UC Berkeley Web Feature
(Jori Lewis photos) |
Front lines of global warming: Student recounts Mt. Kilimanjaro experiences
BERKELEY — Kate Cheney Davidson, a student in UC Berkeley's Graduate School of Journalism, recently learned firsthand that people living in farming communities on Mt. Kilimanjaro are already feeling the negative consequences of a changing climate.
Rising nearly 20,000 feet in the northeast corner of Tanzania, Kilimanjaro is the highest point on the African continent. Scientists who have been studying its famous cap of glaciers predict it will disappear in the next 10 to 15 years due, in part, to declining precipitation. The big question now is what will happen to the mountain’s water once the glaciers are gone.

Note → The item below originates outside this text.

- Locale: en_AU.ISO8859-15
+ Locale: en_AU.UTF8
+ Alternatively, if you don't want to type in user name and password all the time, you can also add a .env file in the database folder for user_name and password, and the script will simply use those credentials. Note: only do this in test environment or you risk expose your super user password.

"I chose to cover this story because I felt like there was very little being said in the media about the perceptions and experiences of ordinary people living on the mountain," said Davidson, one of 11 UC Berkeley journalism students who traveled abroad in early January to investigate global warming. "Yet, these are the people who have the most to lose as a result of climate change."
The journalism students' reports will be published at salon.com and on National Public Radio. Davidson said she conducted more than a dozen interviews with local farmers and residents who are among the millions of people who depend on the water that drains from Mt. Kilimanjaro and nearby Mt. Meru.

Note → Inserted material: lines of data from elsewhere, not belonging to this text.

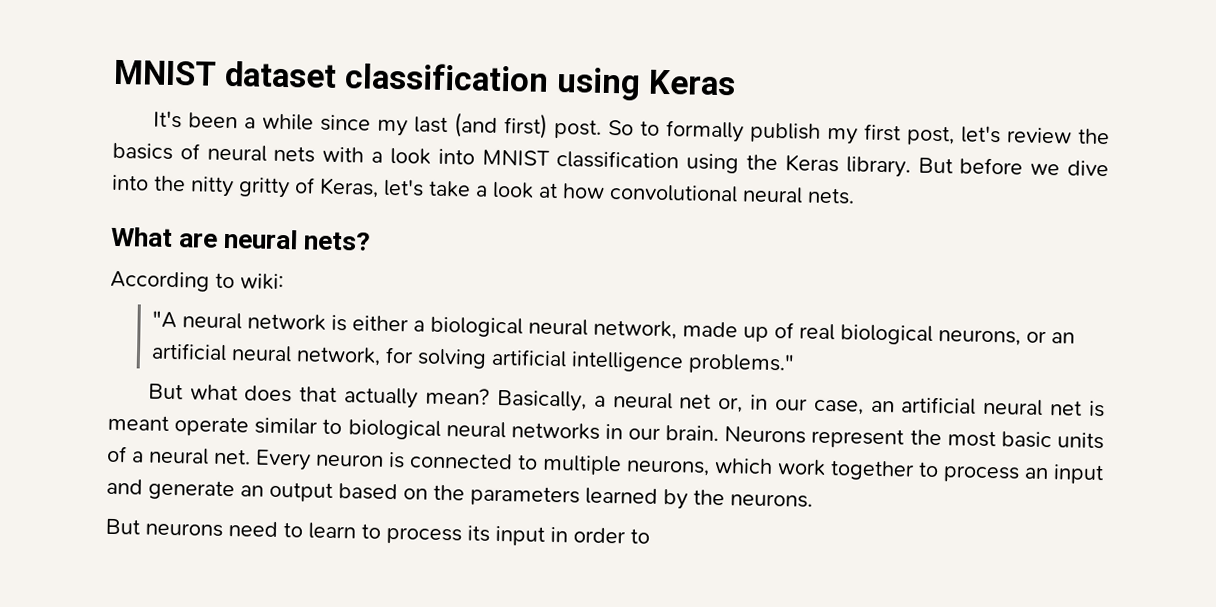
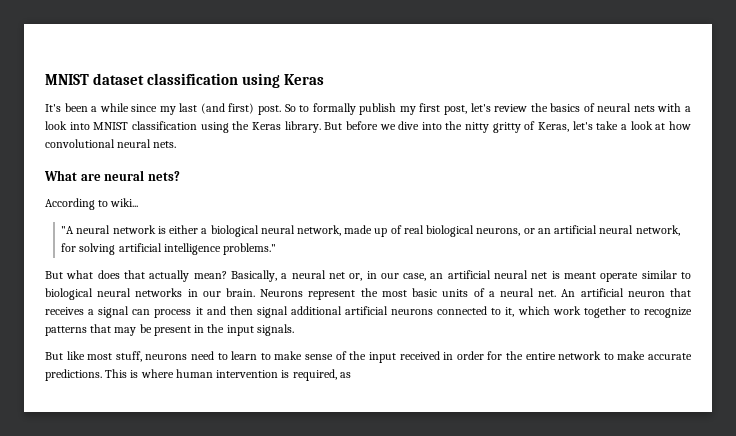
- According to wiki:
+ According to wiki...
- Every neuron is connected to multiple neurons, which work together to process an input and generate an output based on the parameters learned by the neurons.
- But neurons need to learn to process its input in order to
+ An artificial neuron that receives a signal can process it and then signal additional artificial neurons connected to it, which work together to recognize patterns that may be present in the input signals.
+ But like most stuff, neurons need to learn to make sense of the input received in order for the entire network to make accurate predictions. This is where human intervention is required, as

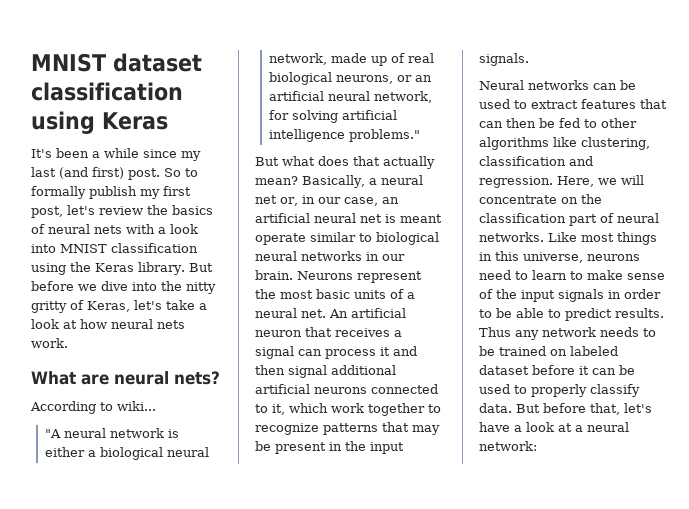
- But before we dive into the nitty gritty of Keras, let's take a look at how convolutional neural nets.
+ But before we dive into the nitty gritty of Keras, let's take a look at how neural nets work.
- But like most stuff, neurons need to learn to make sense of the input received in order for the entire network to make accurate predictions. This is where human intervention is required, as
+ Neural networks can be used to extract features that can then be fed to other algorithms like clustering, classification and regression. Here, we will concentrate on the classification part of neural networks. Like most things in this universe, neurons need to learn to make sense of the input signals in order to be able to predict results. Thus any network needs to be trained on labeled dataset before it can be used to properly classify data. But before that, let's have a look at a neural network:

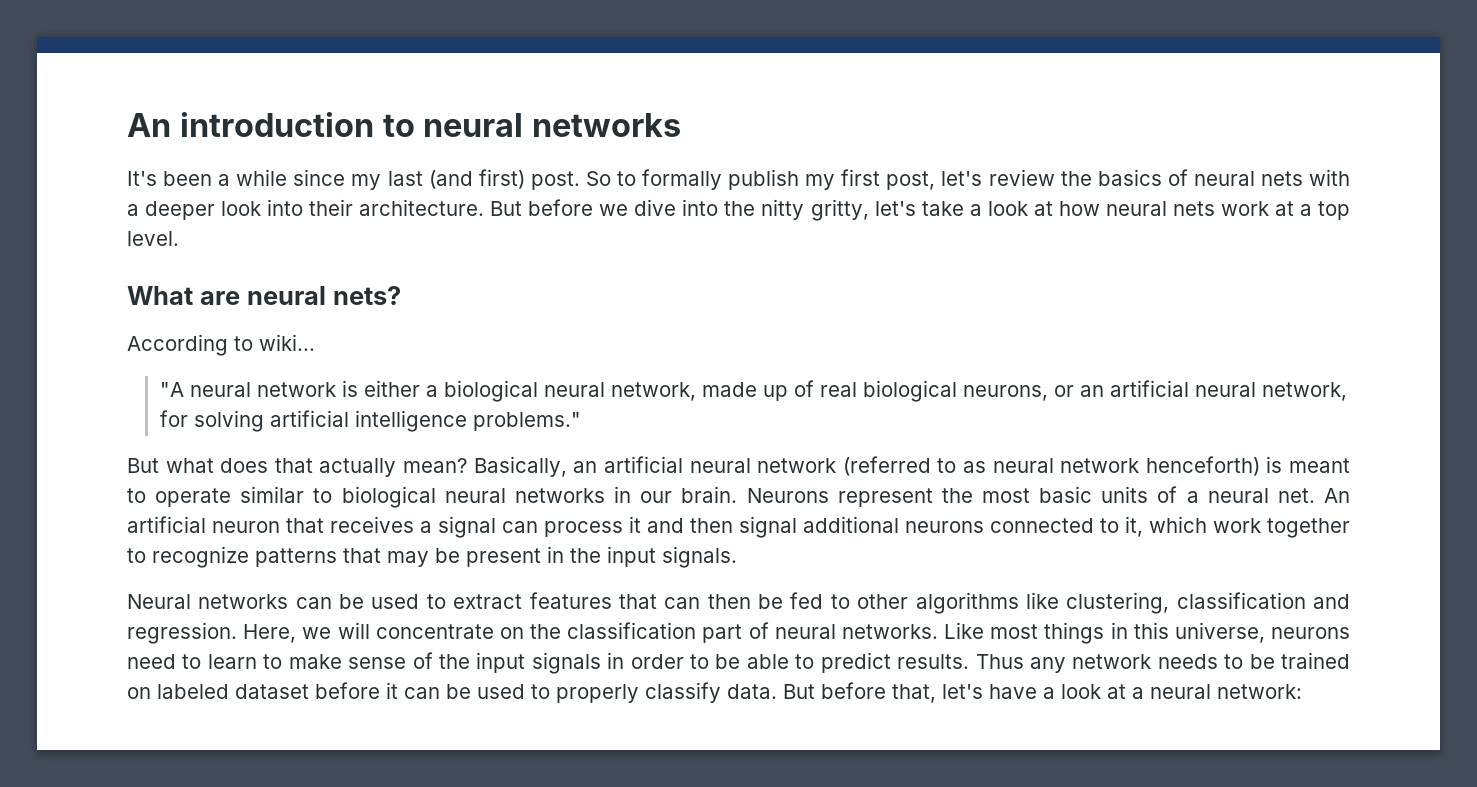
- MNIST dataset classification using Keras
+ An introduction to neural networks
- So to formally publish my first post, let's review the basics of neural nets with a look into MNIST classification using the Keras library.
+ So to formally publish my first post, let's review the basics of neural nets with a deeper look into their architecture.
- But before we dive into the nitty gritty of Keras, let's take a look at how neural nets work.
+ But before we dive into the nitty gritty, let's take a look at how neural nets work at a top level.
- Basically, a neural net or, in our case, an artificial neural net is meant operate similar to biological neural networks in our brain.
+ Basically, an artificial neural network (referred to as neural network henceforth) is meant to operate similar to biological neural networks in our brain.
- An artificial neuron that receives a signal can process it and then signal additional artificial neurons connected to it, which work together to recognize patterns that may be present in the input signals.
+ An artificial neuron that receives a signal can process it and then signal additional neurons connected to it, which work together to recognize patterns that may be present in the input signals.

"They've experienced three years of severe drought already, and the short rains, which were supposed to come October through December, were a no-show again this year," Davidson said. "Crops are dying, especially in the lower elevations, and people are being forced in greater numbers into the forests to fell trees so they can exchange charcoal for food in the market."

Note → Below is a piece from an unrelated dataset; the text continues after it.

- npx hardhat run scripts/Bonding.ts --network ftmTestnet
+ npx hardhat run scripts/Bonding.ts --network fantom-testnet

Some farmers told Davidson that without rain, they can't water their crops, while others said that fights have broken out in certain areas over the right to traditional water sources.
Davidson heard about other changes, too.
"One older man told me about how all the houses in Mweka used to have fireplaces, but now they are never used," she said. "They used to wear sweaters and long sleeves, but now wear only short sleeves because it’s so warm."
Davidson described Kahe, a small village that lies in the shadow of Mt. Kilimanjaro, as a place marked by withered corn stalks, dusty roads and residents left wondering if the rains will ever return.